MRI Background Parenchymal Enhancement as a Risk Factor for Breast Cancer: The IMAGINg and Epidemiology (IMAGINE) Study

Inclusion Criteria:

Eligibility Criteria for Breast Cancer Cases (invasive)

Women with the following characteristics at MRI will be eligible as invasive cases:

have a diagnosed invasive unilateral breast cancer after 1/1/2010;
have a pre-treatment (prior to bilateral mastectomy, radiation, hormonal, and/or chemotherapy) bilateral breast MRI with contrast available from the study site;
be ≥ 21 and <70 years old at time of diagnosis; and
have an intact contralateral breast at the time of study MRI.

Eligibility Criteria for Breast Cancer Cases (non-invasive)

Women with the following characteristics at MRI will be eligible as non-invasive cases:

have a diagnosed unilateral ductal carcinoma in situ (DCIS) preferably after 1/1/2013; 2) have a pre-treatment (prior to bilateral mastectomy, radiation, hormonal, and/or chemotherapy) bilateral breast MRI with contrast available from the study site; 3) be ≥ 21 and <70 years old at time of diagnosis; and 4) have an intact contralateral breast. The contralateral breast needs to be intact and unaffected by an invasive carcinoma and/or DCIS so the MRI reading can be done on the breast without cancer. Women with a history of previous cancer diagnosis are excluded because treatment they may have received for these cancers might affect the MRI readings.

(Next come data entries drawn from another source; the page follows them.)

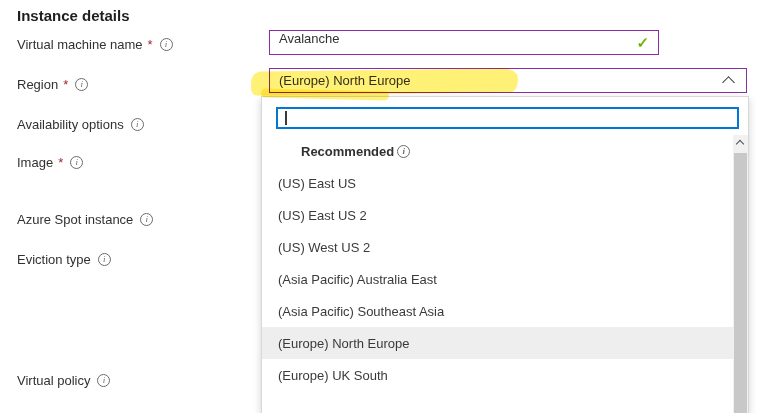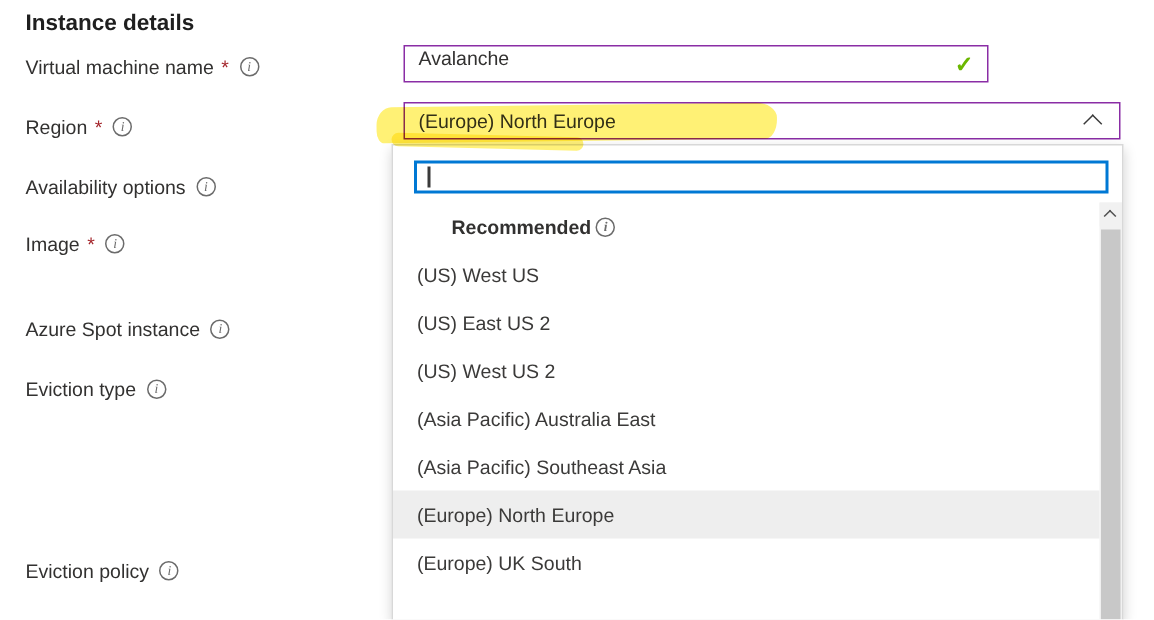--- a/index.html
+++ b/index.html
@@ -132,21 +132,21 @@
     <span>Azure Spot instance</span>
     <span class="info-icon">i</span>
   </div>
 
   <div class="label-row" style="top:252px;">
     <span>Eviction type</span>
     <span class="info-icon">i</span>
   </div>
 
   <div class="label-row" style="top:373px;">
-    <span>Eviction policy</span>
+    <span>Virtual policy</span>
     <span class="info-icon">i</span>
   </div>
 
   <div class="text-field">
     <span>Avalanche</span>
     <span class="check-icon">✓</span>
   </div>
 
   <div class="combobox">
     <span>(Europe) North Europe</span>
@@ -158,21 +158,21 @@
 
   <div class="panel">
     <input class="search-box" value="" style="">
     <div class="caret"></div>
 
     <div class="list">
       <div class="opt header">
         <span>Recommended</span>
         <span class="info-icon">i</span>
       </div>
-      <div class="opt">(US) West US</div>
+      <div class="opt">(US) East US</div>
       <div class="opt">(US) East US 2</div>
       <div class="opt">(US) West US 2</div>
       <div class="opt">(Asia Pacific) Australia East</div>
       <div class="opt">(Asia Pacific) Southeast Asia</div>
       <div class="opt selected">(Europe) North Europe</div>
       <div class="opt">(Europe) UK South</div>
     </div>
 
     <div class="scrollbar">
       <div class="scroll-up">

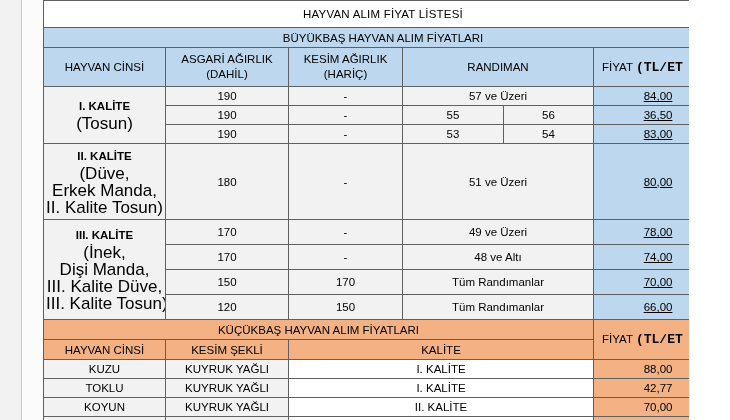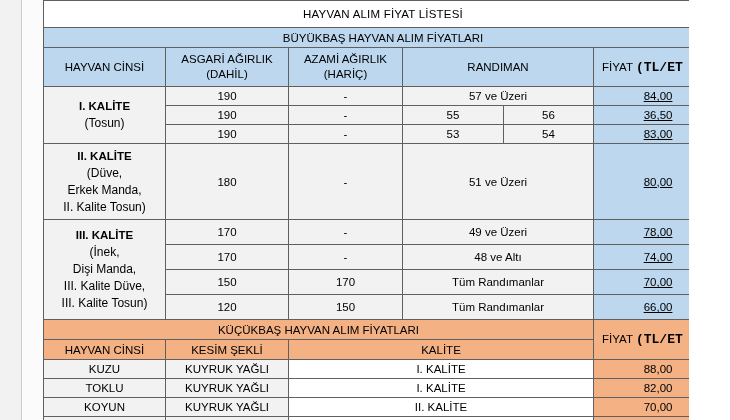--- a/index.html
+++ b/index.html
@@ -114,21 +114,21 @@
     line-height: 17px;
     font-size: 11.5px;
   }
   .cat-cell .cat-main {
     font-weight: bold;
     font-size: 11.5px;
     display: block;
   }
   .cat-cell .cat-sub {
     display: block;
-    font-size: 12px;
+    font-size: 17px;
   }
   .data-cell { font-size: 11.5px; }
   .small-unit { font-size: 13px; font-weight: bold; letter-spacing: 0; font-family: Liberation Mono, monospace; }
   .cell-left {
     text-align: left;
     padding-left: 4px;
     font-size: 11.5px;
   }
   .white-cell { background: #ffffff !important; }
   .row-r { height: 19px; }
@@ -161,21 +161,21 @@
           <td class="band-blue" colspan="6">BÜYÜKBAŞ HAYVAN ALIM FİYATLARI</td>
         </tr>
 
         <tr>
           <td class="hdr-blue" rowspan="1">HAYVAN CİNSİ</td>
           <td class="hdr-blue">
             <span>ASGARİ AĞIRLIK</span><br>
             <span>(DAHİL)</span>
           </td>
           <td class="hdr-blue">
-            <span>AZAMİ AĞIRLIK</span><br>
+            <span>KESİM AĞIRLIK</span><br>
             <span>(HARİÇ)</span>
           </td>
           <td class="hdr-blue" colspan="2">RANDIMAN</td>
           <td class="hdr-blue">
             <span>FİYAT</span>
             <span class="small-unit">(TL/ET KG)</span>
           </td>
         </tr>
 
         </tbody>
@@ -269,21 +269,21 @@
           <tr class="row-r">
             <td class="cell-left">KUZU</td>
             <td class="data-cell">KUYRUK YAĞLI</td>
             <td class="data-cell white-cell" colspan="3">I. KALİTE</td>
             <td class="price-orange">88,00</td>
           </tr>
           <tr class="row-r">
             <td class="cell-left">TOKLU</td>
             <td class="data-cell">KUYRUK YAĞLI</td>
             <td class="data-cell white-cell" colspan="3">I. KALİTE</td>
-            <td class="price-orange">82,00</td>
+            <td class="price-orange">42,77</td>
           </tr>
           <tr class="row-r">
             <td class="cell-left">KOYUN</td>
             <td class="data-cell">KUYRUK YAĞLI</td>
             <td class="data-cell white-cell" colspan="3">II. KALİTE</td>
             <td class="price-orange">70,00</td>
           </tr>
           <tr class="row-r">
             <td class="cell-left">OĞLAK</td>
             <td class="data-cell"></td>

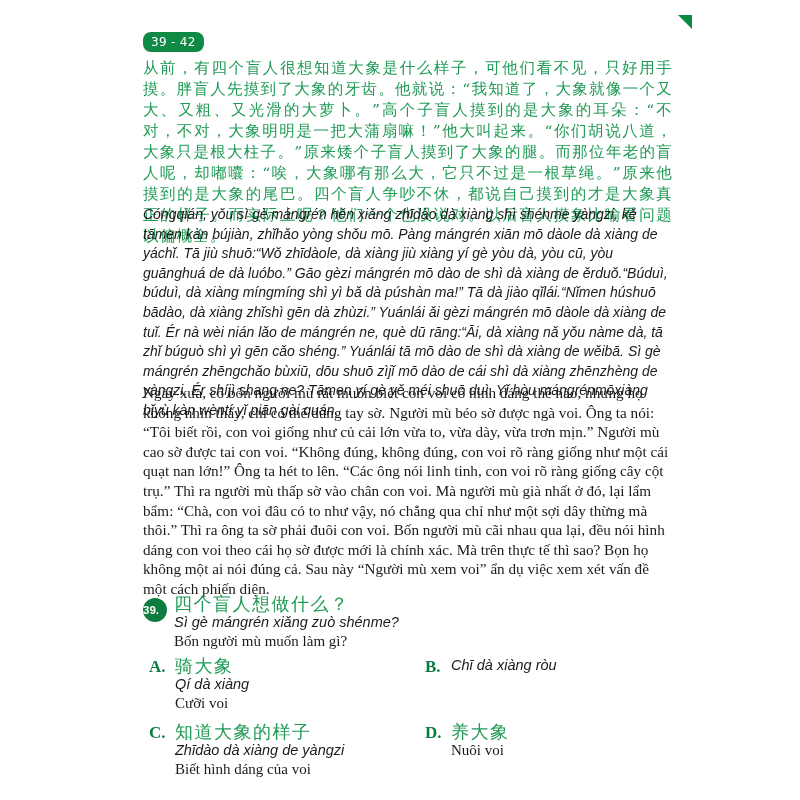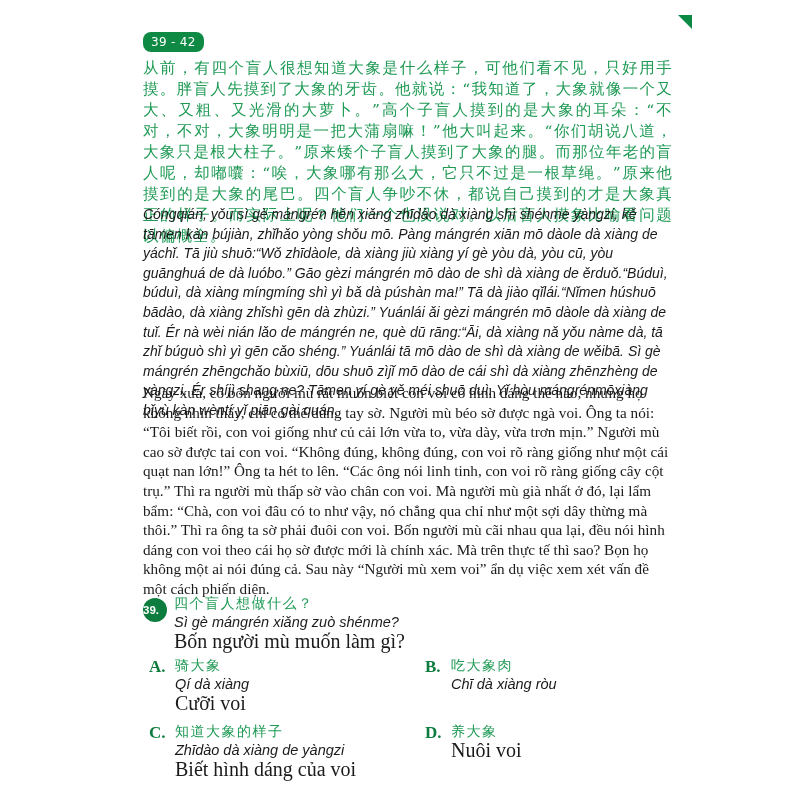--- a/index.html
+++ b/index.html
@@ -101,37 +101,37 @@
     .q-text {
       position: absolute;
       left: 31px;
       top: 0;
       width: 500px;
     }
     .line-cn {
       display: block;
       color: #1f9a55;
       font-family: "DejaVu Serif", serif;
-      font-size: 14px;
+      font-size: 18px;
       line-height: 19px;
       letter-spacing: 1.5px;
     }
     .line-py {
       display: block;
       color: #1a1a1a;
       font-family: "Liberation Sans", sans-serif;
       font-style: italic;
       font-size: 14.5px;
       line-height: 19px;
     }
     .line-vi {
       display: block;
       color: #1a1a1a;
       font-family: "Liberation Serif", serif;
-      font-size: 20px;
+      font-size: 15px;
       line-height: 19px;
     }
     .options {
       position: absolute;
       left: 0;
       top: 656px;
       width: 530px;
       height: 130px;
     }
     .option {
@@ -191,21 +191,20 @@
       <div class="opt-body">
         <span class="line-cn">骑大象</span>
         <span class="line-py">Qí dà xiàng</span>
         <span class="line-vi">Cưỡi voi</span>
       </div>
     </div>
 
     <div class="option opt-b">
       <span class="opt-letter">B.</span>
       <div class="opt-body">
-        <span class="line-cn">吃大象肉</span>
         <span class="line-py">Chī dà xiàng ròu</span>
       </div>
     </div>
 
     <div class="option opt-c">
       <span class="opt-letter">C.</span>
       <div class="opt-body">
         <span class="line-cn">知道大象的样子</span>
         <span class="line-py">Zhīdào dà xiàng de yàngzi</span>
         <span class="line-vi">Biết hình dáng của voi</span>

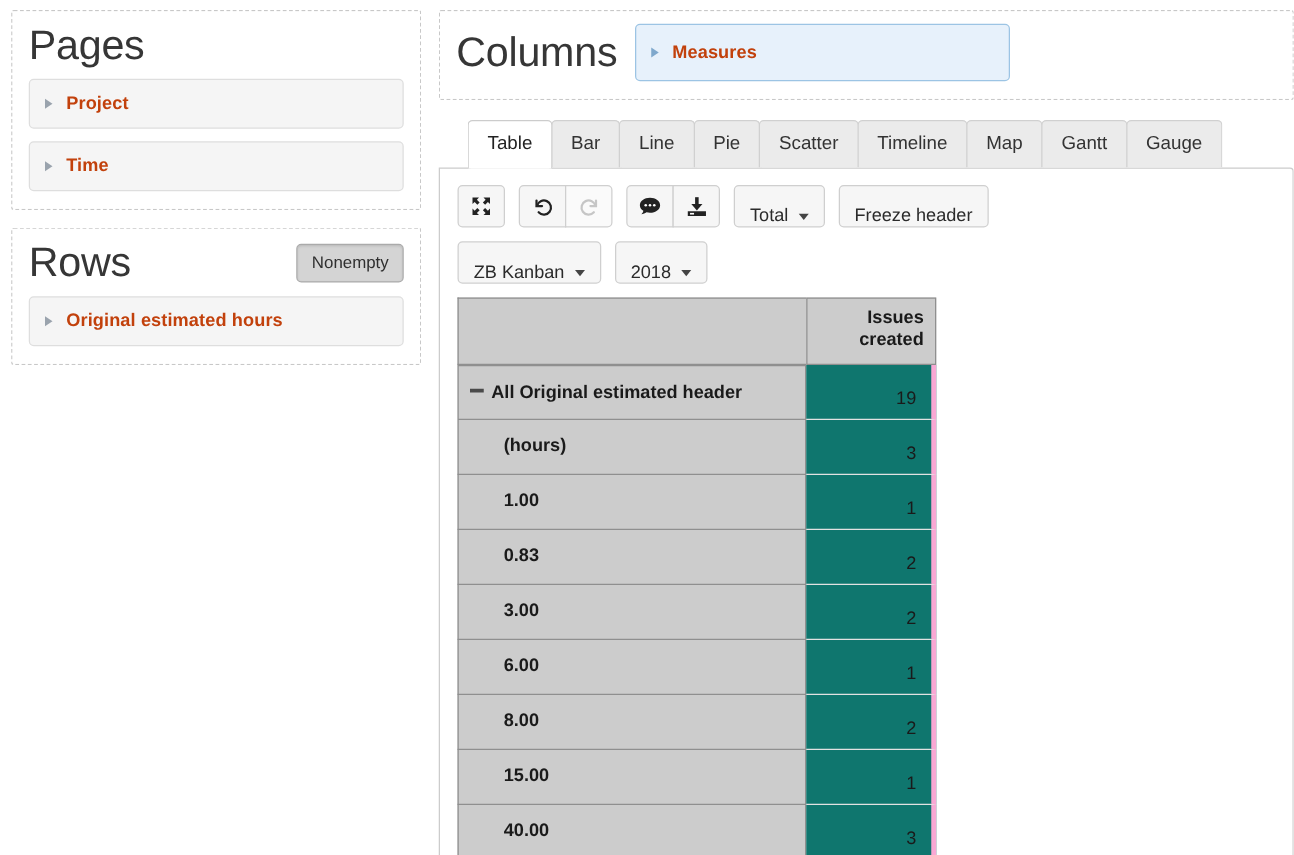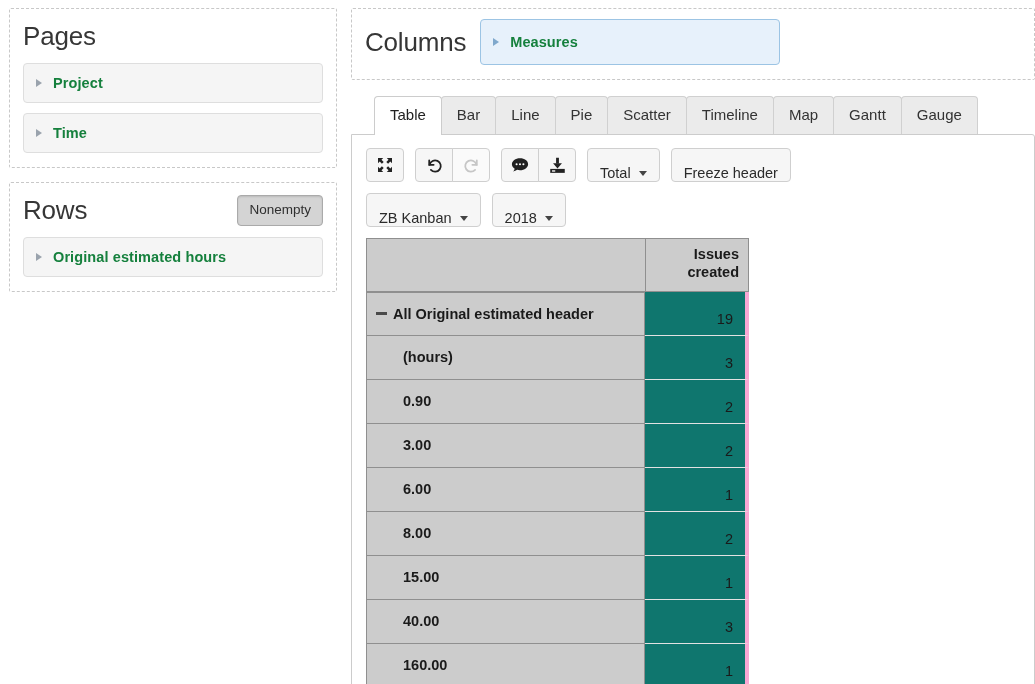--- a/index.html
+++ b/index.html
@@ -39,21 +39,21 @@
 
   .panel-head {
     display: flex;
     align-items: center;
     justify-content: space-between;
     min-height: 34px;
     margin-bottom: 4px;
   }
 
   .panel-title {
-    font-size: 26px;
+    font-size: 33px;
     font-weight: 400;
     color: #363636;
     line-height: 30px;
     letter-spacing: -0.2px;
   }
 
   .nonempty-btn {
     font-size: 13.5px;
     color: #2f2f2f;
     background: #d4d4d4;
@@ -85,21 +85,21 @@
     border-top: 4.5px solid transparent;
     border-bottom: 4.5px solid transparent;
     border-left: 6px solid #9aa3ad;
     margin-right: 11px;
     flex: 0 0 auto;
   }
 
   .dim-chip .chip-label {
     font-size: 14.5px;
     font-weight: bold;
-    color: #15803d;
+    color: #c2410c;
     letter-spacing: 0.1px;
   }
 
   .dim-chip.measures {
     background: #e7f1fb;
     border: 1px solid #9cc4e4;
   }
 
   .dim-chip.measures .caret {
     border-left-color: #7fa8cc;
@@ -492,21 +492,25 @@
         <tbody id="pivot-body">
             <tr class="total-row">
               <td class="row-label"><span class="minus-toggle"></span><span>All Original estimated header</span></td>
               <td class="value">19</td>
             </tr>
             <tr>
               <td class="row-label indent"><span>(hours)</span></td>
               <td class="value">3</td>
             </tr>
             <tr>
-              <td class="row-label indent"><span>0.90</span></td>
+              <td class="row-label indent"><span>1.00</span></td>
+              <td class="value">1</td>
+            </tr>
+            <tr>
+              <td class="row-label indent"><span>0.83</span></td>
               <td class="value">2</td>
             </tr>
             <tr>
               <td class="row-label indent"><span>3.00</span></td>
               <td class="value">2</td>
             </tr>
             <tr>
               <td class="row-label indent"><span>6.00</span></td>
               <td class="value">1</td>
             </tr>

Eligibility Criteria for Controls Controls will be women determined to be at high risk of developing breast cancer (i.e., lifetime risk ≥20%

Controls must meet the following criteria:

have a bilateral breast MRI screening with contrast available from the study site;
be ≥ 21 and <70 years old at time of MRI; and
negative breast MRI screen.

Exclusion Criteria:

For either cases or controls prior to study MRI date:

unable to speak and read English;
history of prophylactic mastectomy;
history of pre-pectoral breast implants in either breast (sub-pectoral are acceptable);
history of breast reduction surgery;
currently taking, or in the previous 3 months: hormonal medication such as Tamoxifen (Nolvadex), Raloxifene (Evista), aromatase inhibitors (Anastrozole/Arimidex, Letrozole/Femara, and/or Exemestane/Aromasin); and/or other postmenopausal hormonal therapy (PHT) medication; and/or hormonal medication for fertility treatment; [Note: Women are INELIGIBLE if they report taking pills orally, use a patch or ring, even if just intermittently used. Women are ELIGIBLE if they report just taking hormone replacement therapy in the form of a cream, suppository (or intra-vaginal), soy-based, or other natural product.]
currently, or in the preceding 6 months, pregnant or breast feeding; and
history of previous cancer including DCIS [Note: Women are ELIGIBLE if diagnosed with non melanoma skin cancer lobular carcinoma in situ (LCIS) and/or cervical cancer in situ ].

Notes: Women recently diagnosed with DCIS within the study period will be categorized as non-invasive cases (preferable prospective recruitment only). Only one breast may be affected by a recent diagnosis of invasive carcinoma and/or DCIS.